With neighbors arguing the town should show more fight in the face of affordable applications, commissioners referenced a court case they’d lost a little over a decade ago. The case involved a big multifamily project by the intersection of Routes 7 and 35. The commission rejected the plan, basing its argument particularly on the traffic. The project, some 50 units, would be right there at the overburdened intersection of two highways with traffic that’s regularly and predictably horrible.

“Not only did commission members use their own knowledge of how traffic backs up there at that light, at the junction of 35, backing up north, but the commission had crash data,” commission attorney Thomas Beecher said, recalling the case. “It was at least five years of crash data, with a fair number of accidents in that intersection.” Still, the town lost.

The 8-30g law shifts the burden of proof from the developer appealing a denial — where it usually is in zoning cases — and requires the town to prove that it was justified in rejecting the proposal. To deny an 8-30g application the town needs to base its decision on “health, safety and welfare” issues — and it better have more problems to point to than long lines of cars.
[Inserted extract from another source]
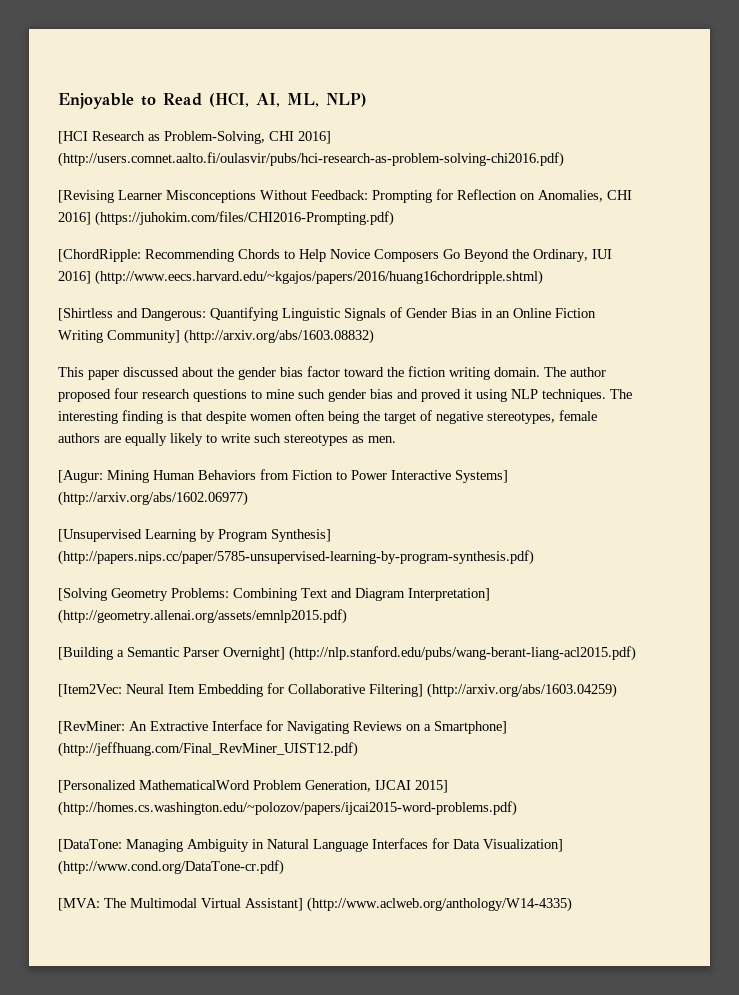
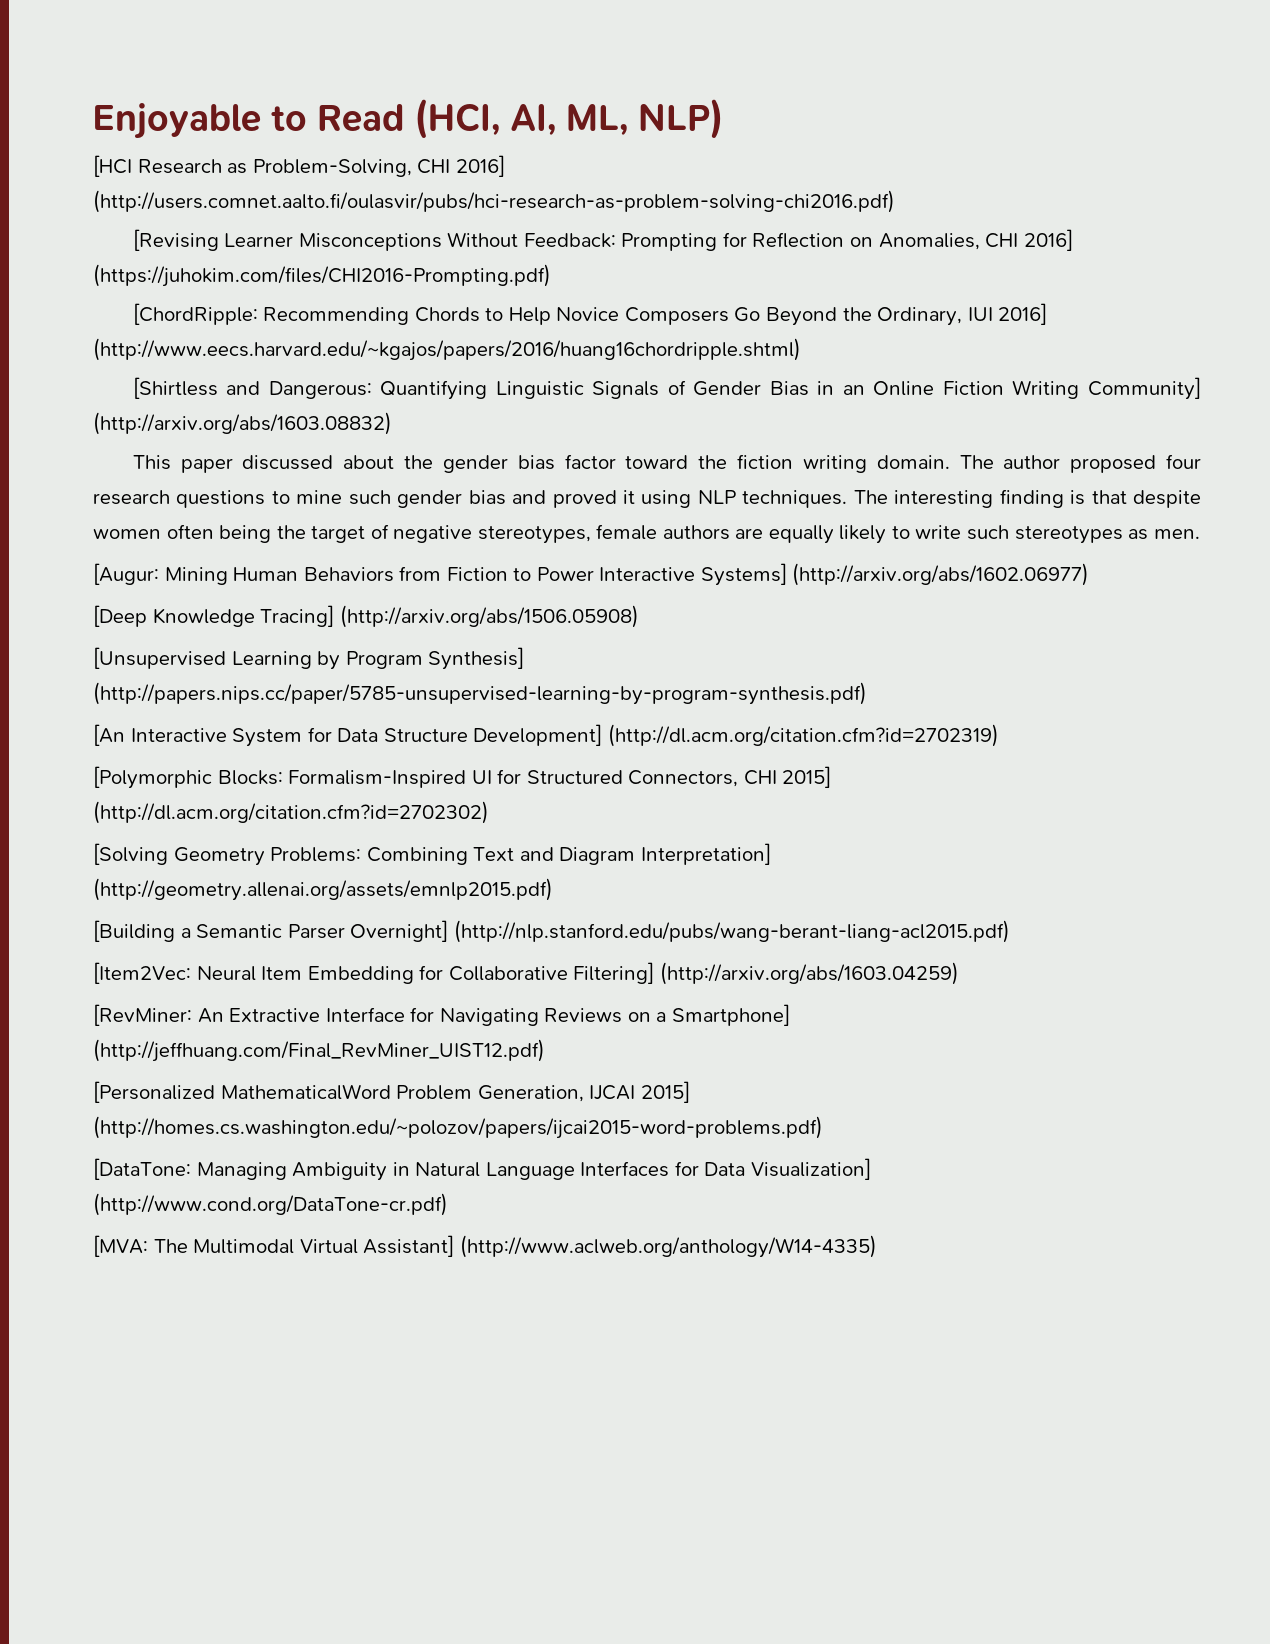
+ [Deep Knowledge Tracing] (http://arxiv.org/abs/1506.05908)
+ [An Interactive System for Data Structure Development] (http://dl.acm.org/citation.cfm?id=2702319)
+ [Polymorphic Blocks: Formalism-Inspired UI for Structured Connectors, CHI 2015] (http://dl.acm.org/citation.cfm?id=2702302)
Fighting cases like this through the various levels of court appeals can cost tens of thousands of dollars, so the commission is a little gun-shy.

All those appeals cost the developers money, too. The commission might not have much to stand on if it just shouts “no!” at an affordable housing project, but if it’s asking for reasonable changes that will make the project more palatable to the town while still allowing the developer to make a few bucks — well, that may get somewhere. Look at some affordable projects that have been built, even at fairly high densities — eight units on at the corner of Gilbert and New Streets, 20 units on an acre off Governor Street below the police station.

They suggest that when pursued with a balance of diligence and flexibility, the commission’s process — call it “collaboration rather than court” — can work.